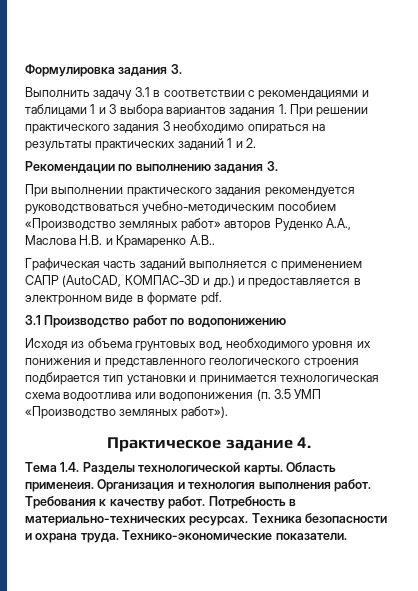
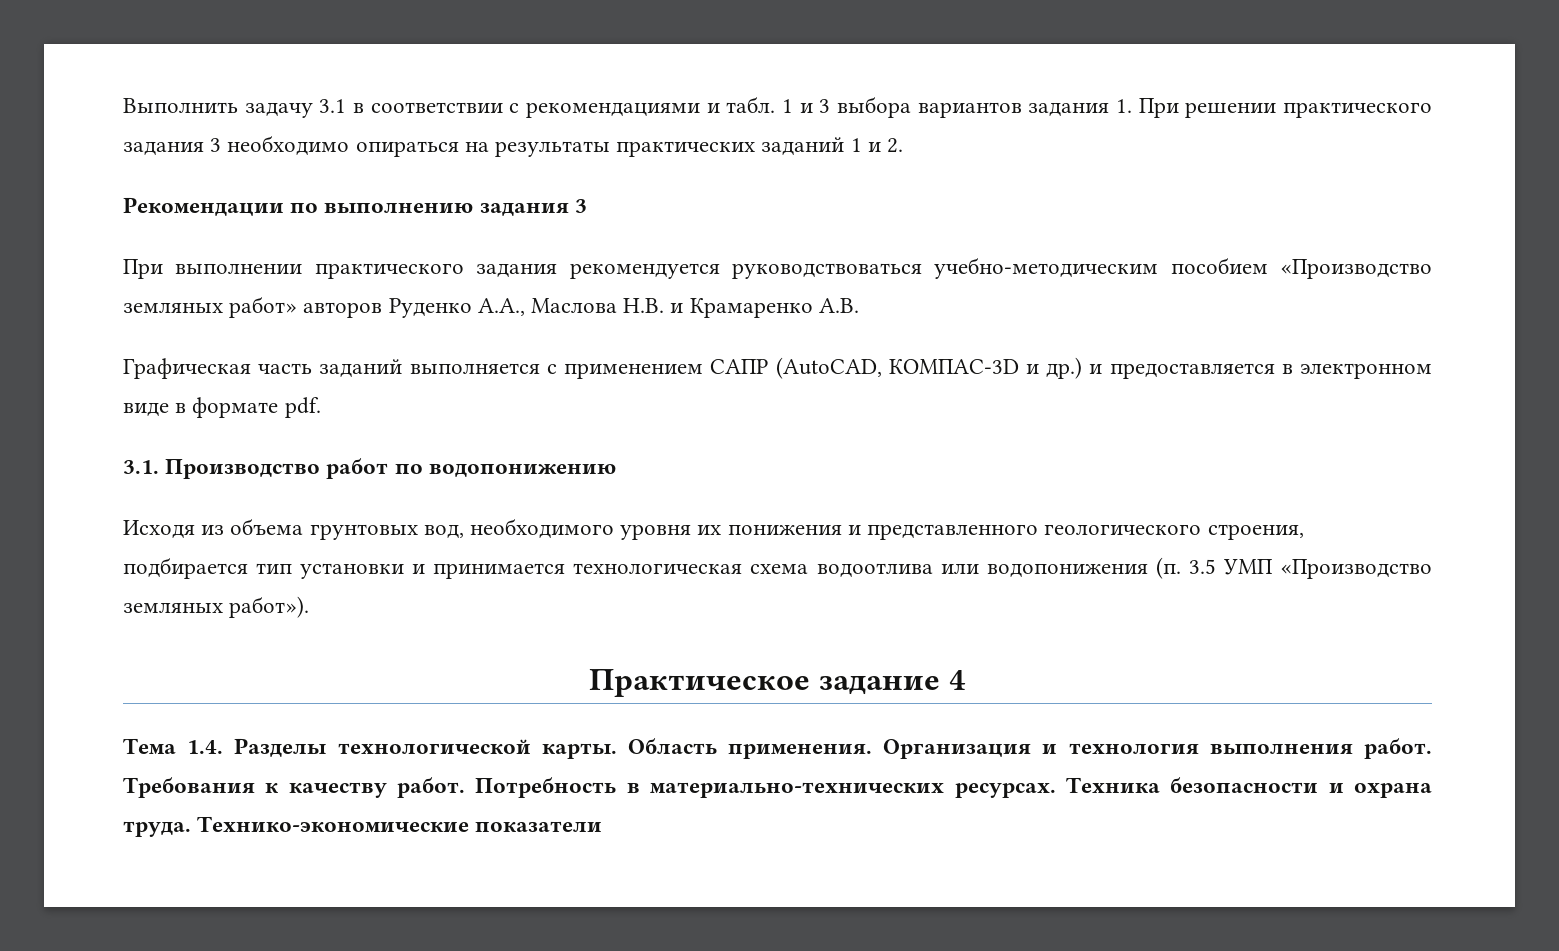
- Формулировка задания 3.
- Выполнить задачу 3.1 в соответствии с рекомендациями и таблицами 1 и 3 выбора вариантов задания 1. При решении практического задания 3 необходимо опираться на результаты практических заданий 1 и 2.
+ Выполнить задачу 3.1 в соответствии с рекомендациями и табл. 1 и 3 выбора вариантов задания 1. При решении практического задания 3 необходимо опираться на результаты практических заданий 1 и 2.
- Рекомендации по выполнению задания 3.
+ Рекомендации по выполнению задания 3
- При выполнении практического задания рекомендуется руководствоваться учебно-методическим пособием «Производство земляных работ» авторов Руденко А.А., Маслова Н.В. и Крамаренко А.В..
+ При выполнении практического задания рекомендуется руководствоваться учебно-методическим пособием «Производство земляных работ» авторов Руденко А.А., Маслова Н.В. и Крамаренко А.В.
- 3.1 Производство работ по водопонижению
+ 3.1. Производство работ по водопонижению
- Исходя из объема грунтовых вод, необходимого уровня их понижения и представленного геологического строения подбирается тип установки и принимается технологическая схема водоотлива или водопонижения (п. 3.5 УМП «Производство земляных работ»).
+ Исходя из объема грунтовых вод, необходимого уровня их понижения и представленного геологического строения, подбирается тип установки и принимается технологическая схема водоотлива или водопонижения (п. 3.5 УМП «Производство земляных работ»).
- Практическое задание 4.
+ Практическое задание 4
- Область применеия.
+ Область применения.
- Технико-экономические показатели.
+ Технико-экономические показатели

WHAT TO DO: Exactly how many lines in the records above hold the string "Руденко"? Reply with that number only.

SOLVED PROBLEM: 2